Port numbers are assigned in various ways, based on following three ranges:
System Ports/Well known Ports (0-1023)
User Ports (1024-49151)
and the Dynamic and/or Private Ports (49152-65535)
some important default port numbers:
********************************************
TCP===6 (TCP has it's own port number in TCP/IP stack)
UDP===17 (UDP has it's own port number in TCP/IP stack)
http/Apache===80
https===443
rsync===873
Netbios(nmbd)===137
samba(smbd)===139
ftp data transfer====20 (For transferring FTP data)

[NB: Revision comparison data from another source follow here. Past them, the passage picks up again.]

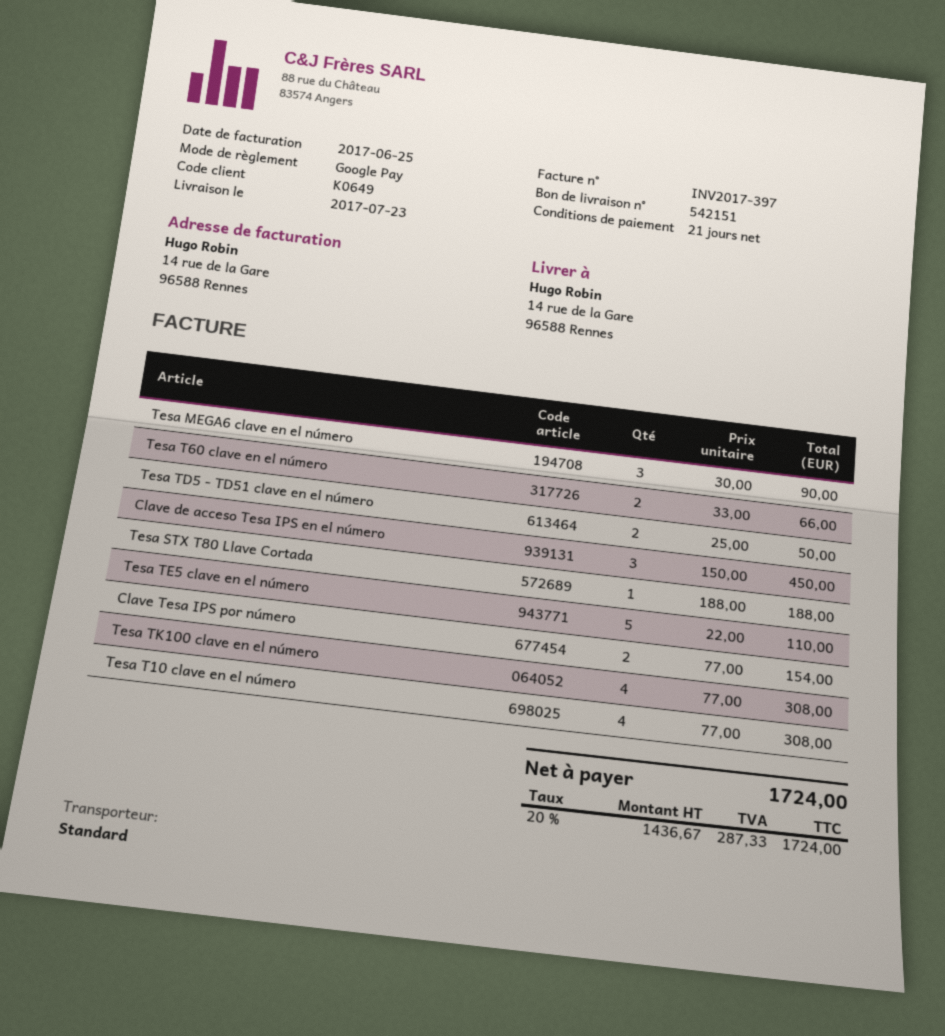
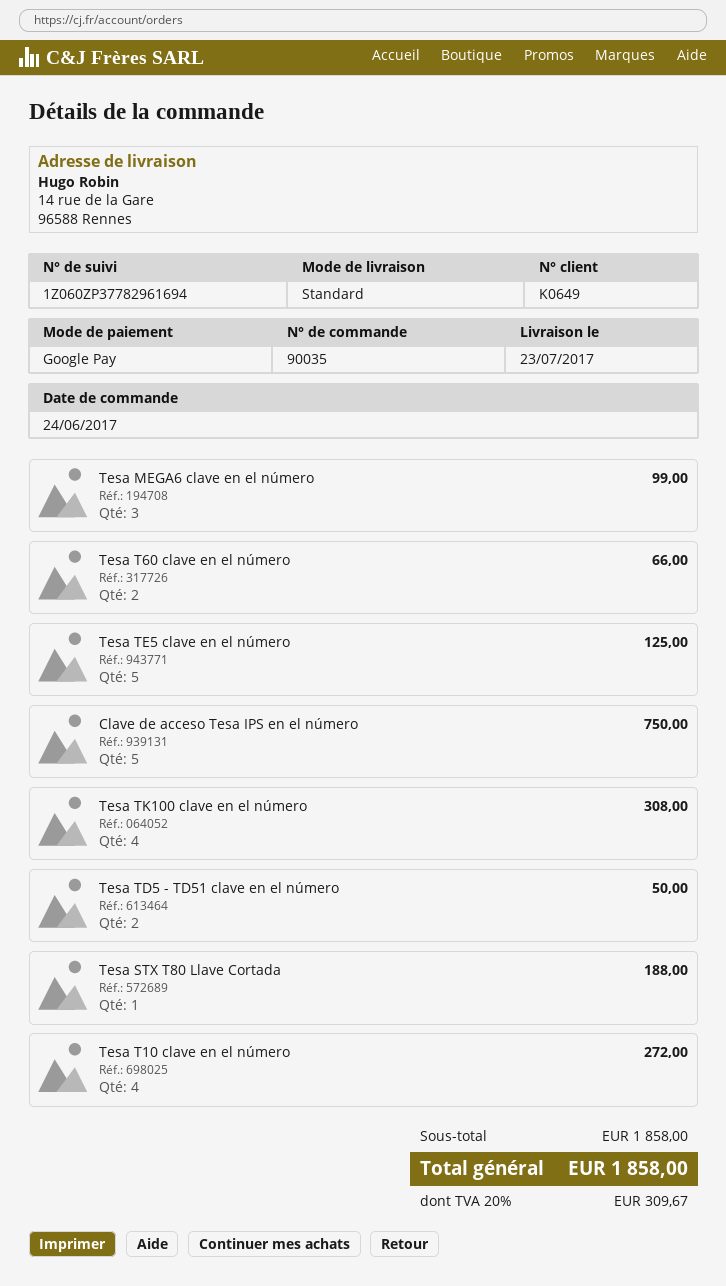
Tesa MEGA6 clave en el número: 3 for 90.00 -> 3 for 99.00
Clave de acceso Tesa IPS en el número: 3 for 450.00 -> 5 for 750.00
Tesa TE5 clave en el número: 5 for 110.00 -> 5 for 125.00
Clave Tesa IPS por número: 2 for 154.00 -> none
Tesa T10 clave en el número: 4 for 308.00 -> 4 for 272.00
tax: 20% = 287.33 -> 20% = 309.67
total: 1724.00 -> 1858.00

ftp data control(command)=====21 (For starting FTP connection)
telnet===23
ssh==22
sftp==22
dns==53
bootp(dhcp server)===67
dhcp client===68
tftp===69
smtp===25
snmp===161
mysql===3306
pop3===110
imap====143
imaps====993
ntp===123
samba===901
nfs====2049
kerberos====88
tftp====69
ldap===389
uucp====540
nntp===563
mysql===3306
svn====3690
X11===6000-6063 (X11 use 6000 to 6063 ports for connecting X11 from remote server)
squid===3129
You can see all the port information from /etc/services file in Linux
Below is the process about How to check that what services running on specific port with particular PID and How to kill that (Note: you must have root access to run lsof & fuser super user command )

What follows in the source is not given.